Friday, October 20, 2006

Are Steele and Cardin Really Tied? No

Originally posted at MoCoPolitics.

Probably not. I mentioned yesterday that I thought the Survey USA poll showing a 46-46 tie was an outlier, and having now looked at the lovely Pollster.com website (catnip for us poll geeks), I think I was right.
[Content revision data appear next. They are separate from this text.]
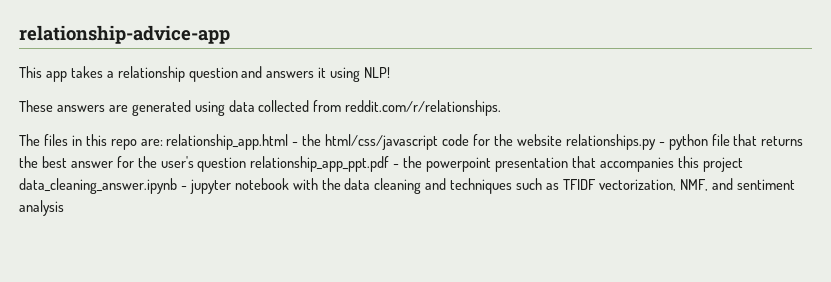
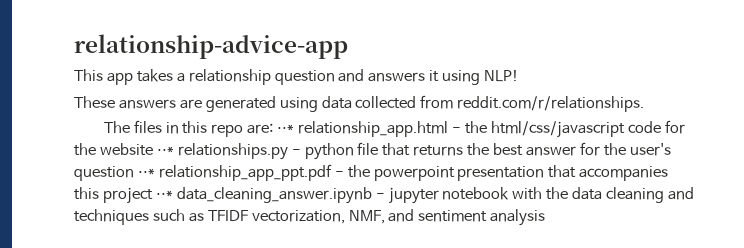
(163, 142) none -> [277,124,295,133] ⋅⋅*
(562, 140) none -> [156,146,174,155] ⋅⋅*
(247, 164) none -> [137,168,155,177] ⋅⋅*
(743, 164) none -> [155,190,173,199] ⋅⋅*

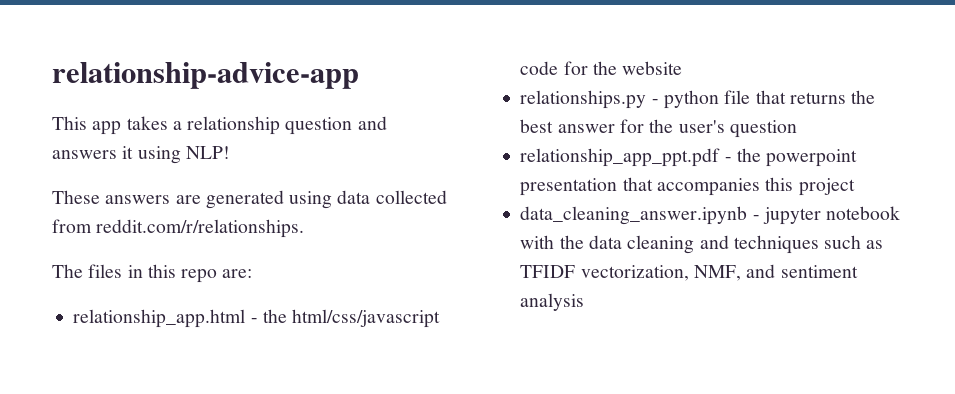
[277,124,295,133] ⋅⋅* -> (253, 273) //
[156,146,174,155] ⋅⋅* -> (683, 68) //
[137,168,155,177] ⋅⋅* -> (797, 129) //
[155,190,173,199] ⋅⋅* -> (855, 187) //

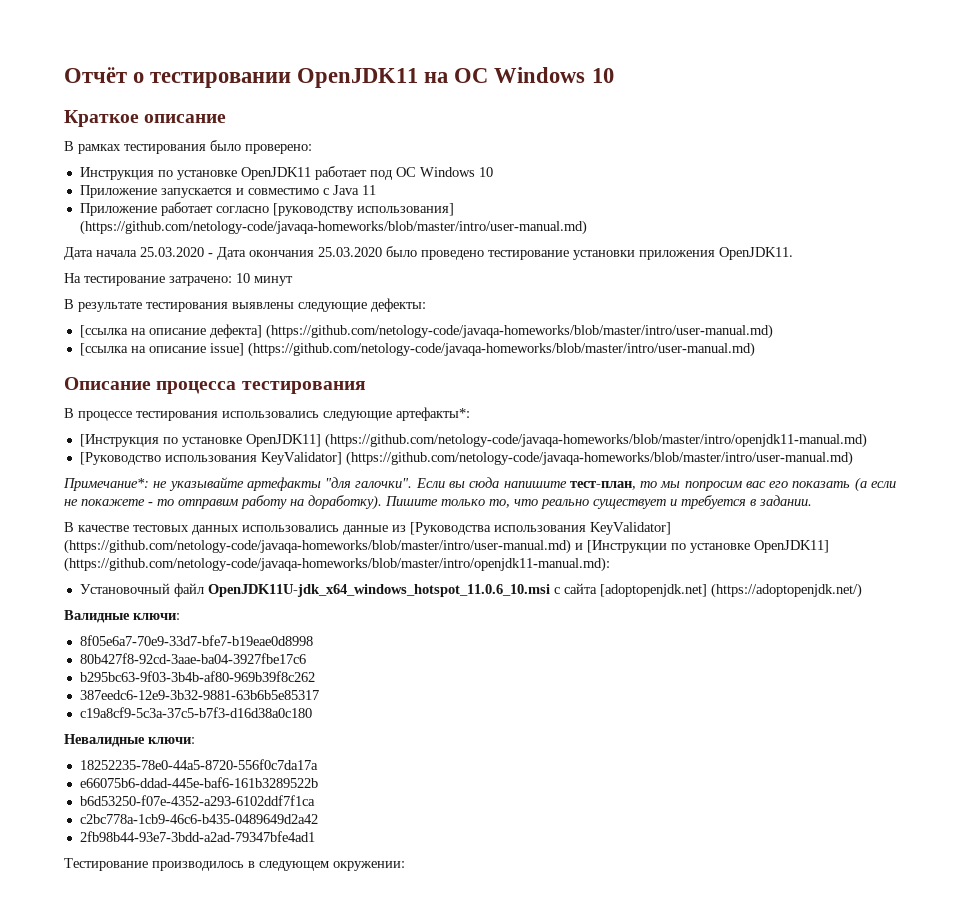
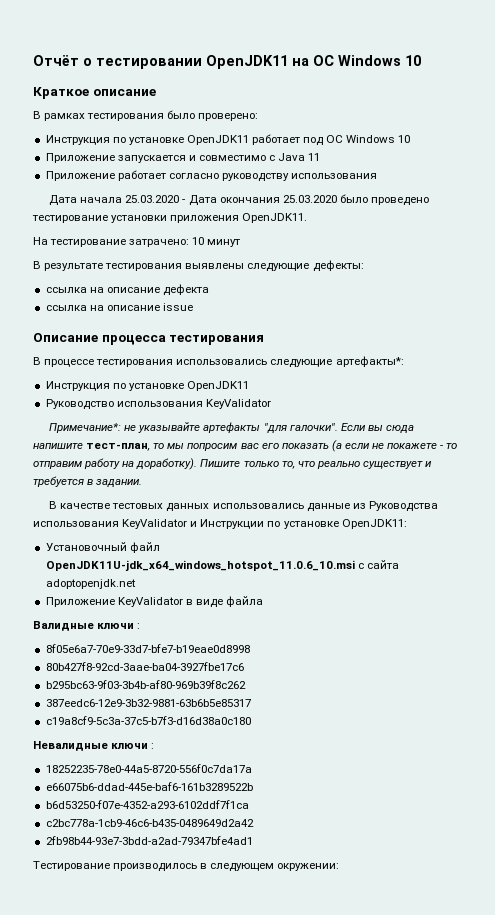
[272,203,454,216] [79,220,587,235] [руководству использования] (https://github.com/netology-code/javaqa-homeworks/blob/master/intro/user-manual.md) -> [221,173,378,182] руководству использования
[79,324,773,339] [79,342,755,357] [ссылка на описание дефекта] (https://github.com/netology-code/javaqa-homeworks/blob/master/intro/user-manual.md) // [ссылка на описание issue] (https://github.com/netology-code/javaqa-homeworks/blob/master/intro/user-manual.md) -> [45,284,209,296] [45,303,193,311] ссылка на описание дефекта // ссылка на описание issue
[79,433,867,448] [79,451,853,466] [Инструкция по установке OpenJDK11] (https://github.com/netology-code/javaqa-homeworks/blob/master/intro/openjdk11-manual.md) // [Руководство использования KeyValidator] (https://github.com/netology-code/javaqa-homeworks/blob/master/intro/user-manual.md) -> [45,381,249,391] [45,399,271,410] Инструкция по установке OpenJDK11 // Руководство использования KeyValidator
[410,522,671,535] [64,539,829,554] [64,557,610,572] [Руководства использования KeyValidator] (https://github.com/netology-code/javaqa-homeworks/blob/master/intro/user-manual.md) и [Инструкции по установке OpenJDK11] (https://github.com/netology-code/javaqa-homeworks/blob/master/intro/openjdk11-manual.md): -> [368,501,438,512] [33,519,407,529] Руководства использования KeyValidator и Инструкции по установке OpenJDK11:
[599,583,862,598] [adoptopenjdk.net] (https://adoptopenjdk.net/) -> [45,579,136,589] [45,596,264,608] adoptopenjdk.net // Приложение KeyValidator в виде файла
[133,613,180,620] ключи: -> [97,623,141,629] ключи :
[148,737,195,744] ключи: -> [111,743,155,749] ключи :

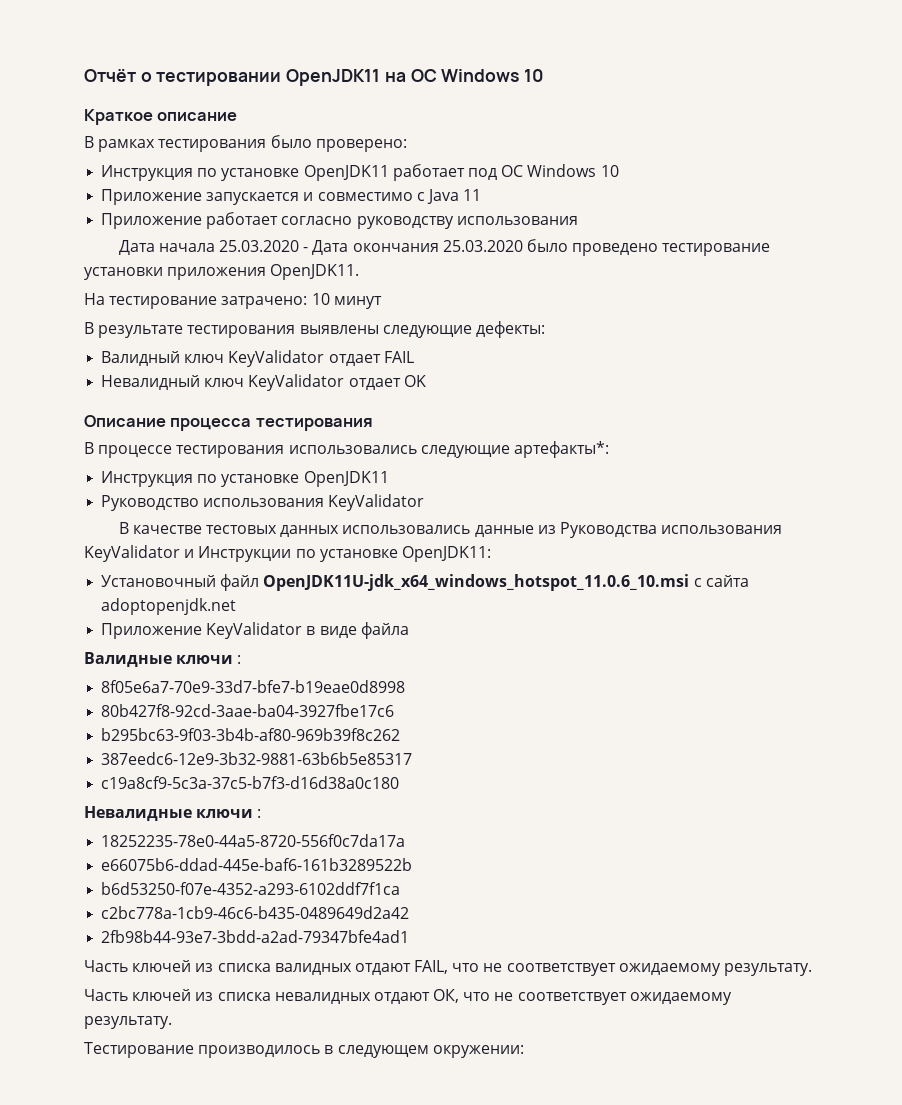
[45,284,209,296] [45,303,193,311] ссылка на описание дефекта // ссылка на описание issue -> [101,350,414,367] [101,374,426,391] Валидный ключ KeyValidator отдает FAIL // Невалидный ключ KeyValidator отдает OK
[49,422,414,434] [33,440,458,452] [33,458,433,470] [33,476,143,488] // Примечание*: не указывайте артефакты "для галочки". Если вы сюда напишите тест-план, то мы попросим вас его показать (а если не покажете - то отправим работу на доработку). Пишите только то, что реально существует и требуется в задании. -> (425, 502) none
(253, 840) none -> [84,960,813,976] [84,989,732,1005] [84,1016,172,1029] // Часть ключей из списка валидных отдают FAIL, что не соответствует ожидаемому результату. // Часть ключей из списка невалидных отдают ОК, что не соответствует ожидаемому результату.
Here are all the polls that have been done on the Cardin-Steele race since the beginning of August

Survey USA, 10/17/06: Cardin 46, Steele 46
Zogby Interactive, 10/16/06: Cardin 51, Steele 43
Rasmussen, 10/12/06: Cardin 53, Steele 44
Public Opinion Strategy, 10/4/06: Cardin 47, Steele 43
Zogby, 10/2/06: Cardin 45, Steele 37
Gallup, 10/1/06: Cardin 54, Steele 39
Voter-Consumer Research, 9/28: Cardin 44, Steele 39
Mason Dixon, 9/26: Cardin 47, Steele 41
Zogby Interactive, 9/25: Cardin 52, Steele 39
Survey USA, 9/19: Steele 48, Cardin 47
Potomac Inc., 9/18: Cardin 51, Steele 40
Rasmussen, 9/13: Cardin 50, Steele 43
Zogby Interactive, 9/5: Cardin 49, Steele 40
Gonzales, 8/25: Cardin 44, Steele 39
Zogby Interactive, 8/21: Cardin 50, Steele 41
Rasmussen, 8/9: Cardin 47, Steele 42
Public Opinion Strategy, 8/2: Cardin 43, Steele 35

Survey USA and Rasmussen are IVR ("interactive voice response") polls or more colloquially, "robopolls." Zogby Interactive is an Internet-based poll (Zogby polls are traditional telephone polls). The reliability of IVR and Internet polling is the subject of great debate. The remaining pollsters poll by the traditional means of the telephone.

So is there a big discrepancy across poll type? Not really, if you exclude Survey USA. In fact, there is a pretty consistent pattern, which is Cardin leading by between 7 and 10 points. Let's take a look.

The two Survey USA polls are the best for Steele, but are wildly different from the Rasmussen polls utilizing the same technology. The average of the two Survey USA polls is Steele 47, Cardin 46.5. The average of the three Rasmussen polls is Cardin 50, Steele 43, with a decided trend line in favor of Cardin (47, 50, 53). The average of the four Internet-based Zogby Interactive polls is Cardin 50.5, Steele 40.8, pretty consistent with Rasmussen.

There have been eight traditional phone-based polls, with an average as follows: Cardin 46.9, Steele 39.1. One thing we notice right off is that phone-based polling has a much higher level of undecided voters (14% versus 6.5%, 7% and 8.7% for the "new age polls). The other point that arises is that the closest of the eight phone polls was a 4 point lead for Cardin. Even if you take out the Gallup outlier (54-39), the remaining 7 polls show an average of Cardin 45.9, Steele 39.1, an average lead of 6.8 points.

So to summarize:

Survey USA: 2 polls, Steele by 0.5
Rasmussen: 3 polls, Cardin by 7.0
Zogby Interactive: 4 polls, Cardin by 9.7
Phone polls: 8 polls, Cardin by 7.8

Other than Survey USA, there is remarkable consistency across all the polls by poll type, with only an average difference of 2.7%, less than the margin of error, across three poll types and 15 different polls.

Bottom line: unless and until a non-Survey USA poll shows up with similar numbers, assume that the SUSA polls are not just outliers, they're wrong. Until demonstrated otherwise, Cardin leads by 7-10 points, plus or minus the margin of error. And when you get to averaging 15 polls, that margin of error is pretty small.